Injecting a scoped service into a middleware cannot be done at the constructor level. You’ll notice that I’m injecting it in the Invoke method and it probably seems a bit like magic. Somewhere deep in the bowels of DotNetCore it is smart enough to know how to inject there.

Another thing to note is that I detect when the response is starting and then check to see if the status code is not within a certain range. If it is outside that range then we go ahead and write our cookies out to the response via the service. The IsInRange extension method is one I’ve added so, without further ado, here is a basic IntExtensions.cs I added to the project:

public static class IntExtensions
{
	public static bool IsInRange(this int checkVal, int value1, int value2)
	{
		// First check to see if the passed in values are in order. If so, then check to see if checkVal is between them
		if (value1 <= value2)
			return checkVal >= value1 && checkVal <= value2;

		// Otherwise invert them and check the checkVal to see if it is between them
		return checkVal >= value2 && checkVal <= value1;
	}
}

Registering the middleware

Alrighty. One last thing we need to add to our middleware code and hook up. Convention with middleware is to create a static class and extension method that will handle registering the middleware. Let’s add CookieServiceMiddlewareExtensions:

public static class CookieServiceMiddlewareExtensions
{
	public static IApplicationBuilder UseCookieService(this IApplicationBuilder builder)
	{
		return builder.UseMiddleware<CookieServiceMiddleware>();
	}
}

And let’s go into Startup.cs into our Configure method and add app.UseCookieService(); somewhere up the chain. The trick here is you want it to show up before your app.UseMvc call as well as before anything else that might affect your response but not too high up to prematurely write out cookies to the response. In this case I’m choosing to add it after the app.UseCookiePolicy call. Your own mileage may vary if you have a lot of other middleware.

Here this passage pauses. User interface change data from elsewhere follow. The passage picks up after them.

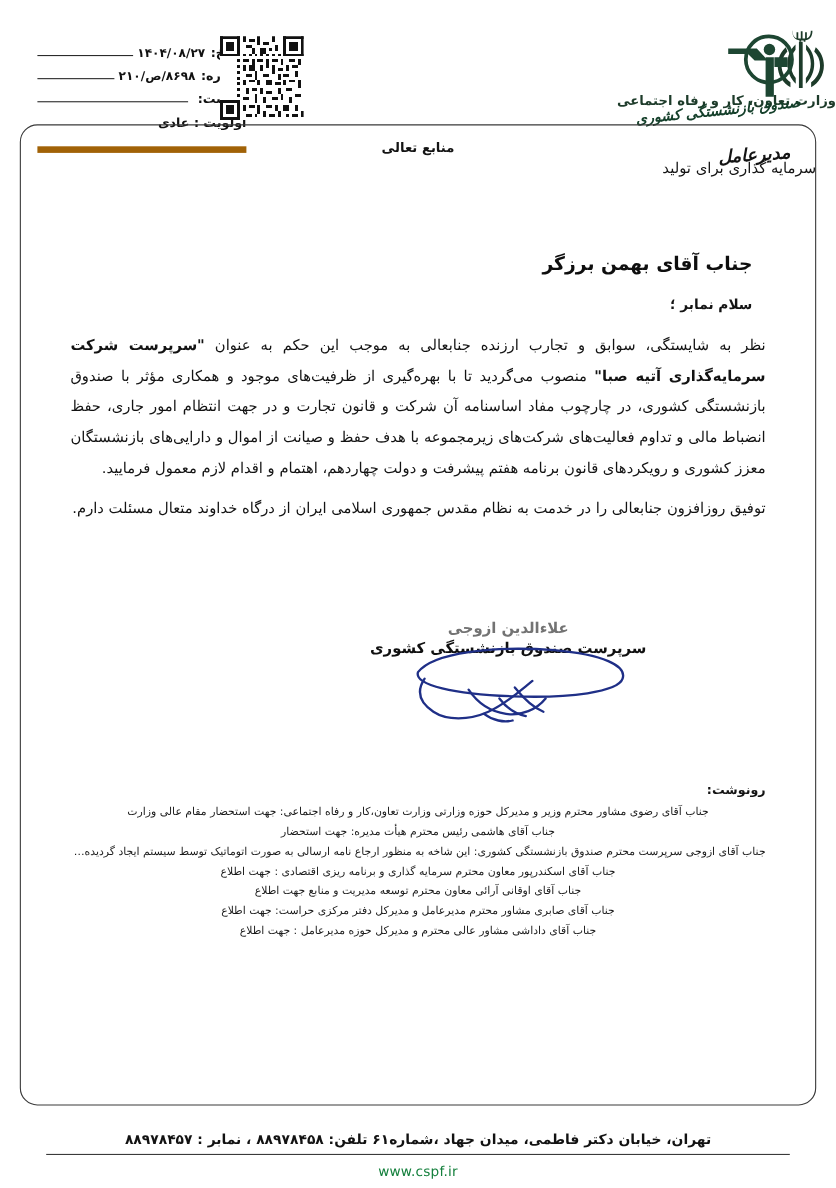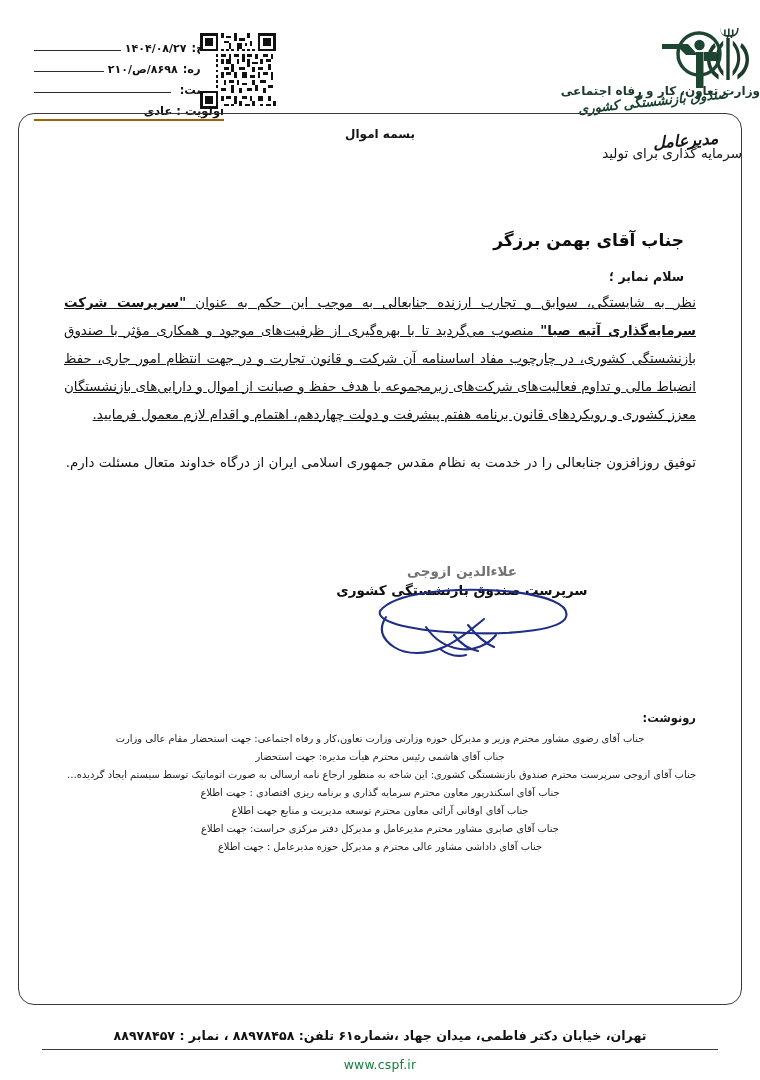--- a/index.html
+++ b/index.html
@@ -62,22 +62,22 @@
   }
   .meta-rule {
     flex: 1 1 auto;
     border-bottom: 1px solid #2b2b2b;
     margin-bottom: 4px;
     margin-right: 2px;
     min-width: 4px;
   }
   .meta-row.nofill .meta-rule { min-width: 10px; }
   .meta-row.last {
-    border-bottom: 2px solid #a16207;
-    padding-bottom: 1px;
+    border-bottom: 6px solid #a16207;
+    padding-bottom: 15px;
     text-align: center;
   }
 
   
   .qr {
     position: absolute;
     left: 200px;
     top: 33px;
     width: 76px;
     height: 76px;
@@ -204,28 +204,27 @@
     top: 156px;
     font-size: 12.5px;
     font-weight: bold;
     color: #141414;
   }
 
   .body-text {
     position: absolute;
     right: 46px;
     left: 46px;
-    top: 176px;
+    top: 188px;
     font-size: 13.4px;
     line-height: 2.08;
     text-align: justify;
     text-align-last: right;
     color: #131313;
     letter-spacing: .1px;
-    text-decoration: underline;
   }
   .body-text .emph {
     font-weight: bold;
   }
 
   .closing {
     position: absolute;
     right: 46px;
     left: 46px;
     top: 337px;
@@ -499,21 +498,21 @@
     </div>
   </div>
 
   <div class="frame"></div>
 
   <div class="content">
 
     <div class="managing-director">مدیرعامل</div>
 
     <div class="basmala-block">
-      <div class="basmala">بسمه اموال</div>
+      <div class="basmala">منابع تعالی</div>
       <div class="slogan">سرمایه گذاری برای تولید</div>
     </div>
 
     <div class="recipient">جناب آقای بهمن برزگر</div>
     <div class="greeting">سلام نمابر ؛</div>
 
     <div class="body-text"><span>نظر به شایستگی، سوابق و تجارب ارزنده جنابعالی به موجب این حکم به عنوان </span><span class="emph">"سرپرست شرکت سرمایه‌گذاری آتیه صبا"</span><span> منصوب می‌گردید تا با بهره‌گیری از ظرفیت‌های موجود و همکاری مؤثر با صندوق بازنشستگی کشوری، در چارچوب مفاد اساسنامه آن شرکت و قانون تجارت و در جهت انتظام امور جاری، حفظ انضباط مالی و تداوم فعالیت‌های شرکت‌های زیرمجموعه با هدف حفظ و صیانت از اموال و دارایی‌های بازنشستگان معزز کشوری و رویکردهای قانون برنامه هفتم پیشرفت و دولت چهاردهم، اهتمام و اقدام لازم معمول فرمایید.</span></div>
 
     <div class="closing">توفیق روزافزون جنابعالی را در خدمت به نظام مقدس جمهوری اسلامی ایران از درگاه خداوند متعال مسئلت دارم.</div>
 

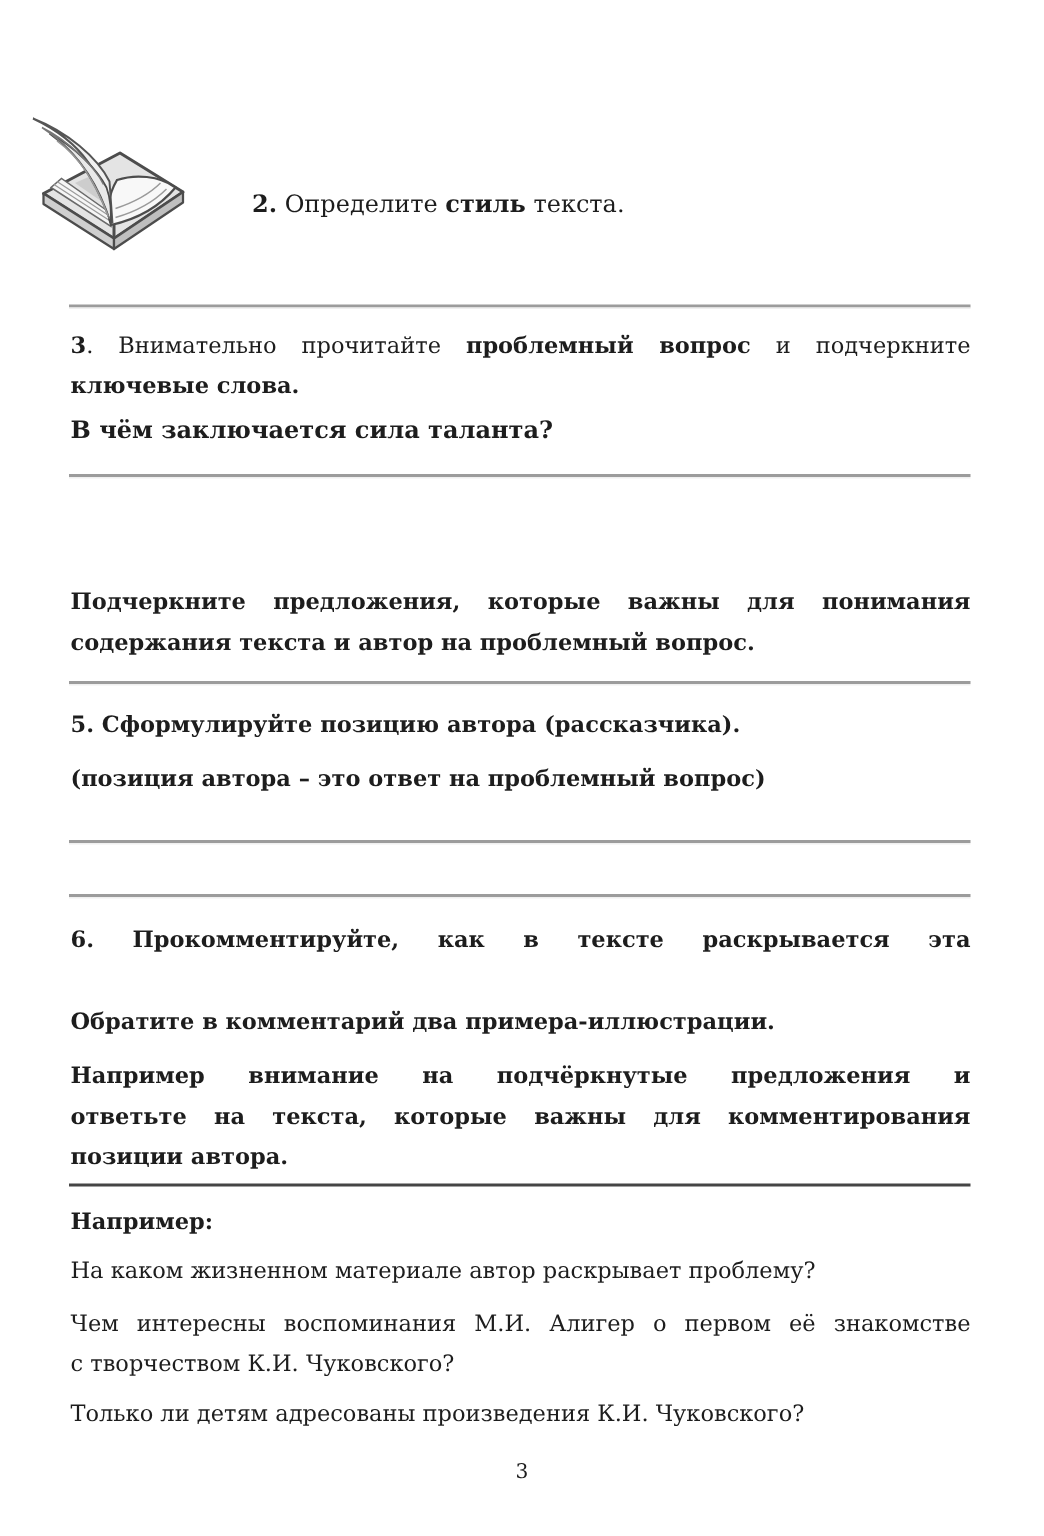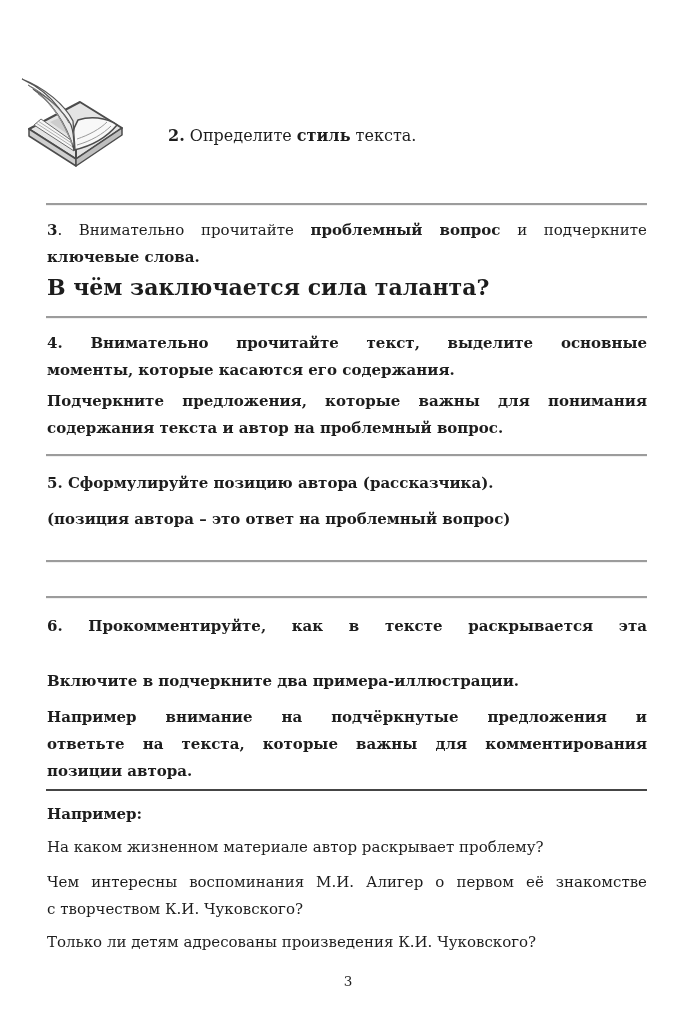--- a/index.html
+++ b/index.html
@@ -26,21 +26,21 @@
   }
   .rule-dark {
     position: absolute; left: 46px; width: 601px; height: 0;
     border: 0; border-top: 2px solid #454545;
   }
 
   .book { position: absolute; left: 10px; top: 66px; width: 126px; height: 110px; }
 
   .task2line { position: absolute; left: 168px; top: 124px; font-size: 16px; line-height: 24px; margin: 0; }
 
-  .question { font-weight: 700; font-size: 22px; line-height: 26px; }
+  .question { font-weight: 700; font-size: 16px; line-height: 26px; }
 
   .pagenum {
     position: absolute; left: 0; top: 972px; width: 696px;
     text-align: center; font-size: 13.5px; line-height: 18px;
   }
 </style>
 </head>
 <body>
 
 <div class="page">
@@ -78,41 +78,37 @@
   <div class="rule" style="top:203px"></div>
 
   <div class="blk txt" style="top:217px">
     <div class="jl"><span class="b">3</span><span>. </span><span>Внимательно прочитайте </span><span class="b">проблемный вопрос</span><span> и подчеркните</span></div>
     <div class="b">ключевые слова.</div>
   </div>
   <p class="blk question" style="top:274px">В чём заключается сила таланта?</p>
 
   <div class="rule" style="top:316px"></div>
 
-  <div class="blk txt b" style="top:330px">
-    <div class="jl">4. Внимательно прочитайте текст, выделите основные</div>
-    <div>моменты, которые касаются его содержания.</div>
-  </div>
   <div class="blk txt b" style="top:388px">
     <div class="jl">Подчеркните предложения, которые важны для понимания</div>
     <div>содержания текста и автор на проблемный вопрос.</div>
   </div>
 
   <div class="rule" style="top:454px"></div>
 
   <p class="blk txt b" style="top:470px">5. Сформулируйте позицию автора (рассказчика).</p>
   <p class="blk txt b" style="top:506px">(позиция автора – это ответ на проблемный вопрос)</p>
 
   <div class="rule" style="top:560px"></div>
   <div class="rule" style="top:596px"></div>
 
   <div class="blk txt b" style="top:613px">
     <div class="jl">6. Прокомментируйте, как в тексте раскрывается эта</div>
   </div>
-  <p class="blk txt b" style="top:668px">Включите в подчеркните два примера-иллюстрации.</p>
+  <p class="blk txt b" style="top:668px">Обратите в комментарий два примера-иллюстрации.</p>
   <div class="blk txt b" style="top:704px">
     <div class="jl">Например внимание на подчёркнутые предложения и</div>
     <div class="jl">ответьте на текста, которые важны для комментирования</div>
     <div>позиции автора.</div>
   </div>
 
   <div class="rule-dark" style="top:789px"></div>
 
   <p class="blk txt b" style="top:801px">Например:</p>
   <p class="blk txt" style="top:834px">На каком жизненном материале автор раскрывает проблему?</p>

Let’s circle back for just a quick moment. If my middleware were a bit more complicated and had more than one service needing registering I might have also created an extension method to call from my ConfigureServices method as well. If I were creating a middleware for distribution then I’d most assuredly do it even if there were only a single service. I don’t want to force somebody to have to know everything to configure my middleware for DI, they should be able to simply ask to add it and move on.

That extension method might have a signature like this public static IServiceCollection ConfigureCookieService(this IServiceCollection services, IConfiguration configuration). (IConfiguration optional here… I’ve needed it for some things but clearly in this case we wouldn’t need it).

Fleshing it out

Wonderful, we now have our service and middleware registered but it doesn’t do anything yet. Let’s go ahead and start fleshing it out one method at a time. Since the first thing we’d actually try to do is load a cookie for consumption maybe we should start there. Go into your CookieService.cs and add the following code into the public T Get<T> method:

Get<T>

public T Get<T>(string cookieName, bool isBase64 = false)
	where T : class
{
	return ExceptionHandler.SwallowOnException(() =>
		{
			// check local cache first...
			if (_pendingCookies.TryGetValue(cookieName, out CachedCookie cookie))
			{
				// don't retrieve a "deleted" cookie
				if (cookie.IsDeleted)
				return default(T);

				return isBase64 ? Newtonsoft.Json.JsonConvert.DeserializeObject<T>(cookie.Value.FromBase64String())
					: Newtonsoft.Json.JsonConvert.DeserializeObject<T>(cookie.Value);
			}

			if (_httpContext.Request.Cookies.TryGetValue(cookieName, out string cookieValue))
			return isBase64 ? Newtonsoft.Json.JsonConvert.DeserializeObject<T>(cookieValue.FromBase64String())
				: Newtonsoft.Json.JsonConvert.DeserializeObject<T>(cookieValue);

			return default(T);
		});
}

Let’s look at the meat of this before we talk about the ExceptionHandler. Our Get<T> method first asks our pendingCookies dictionary if it has something matching the key. If it does, it then asks if we’ve marked it IsDeleted. If we have one and it isn’t deleted then we go ahead and deserialize it to the requested object type and optionally we’ll need to additionally decode it from base64 first.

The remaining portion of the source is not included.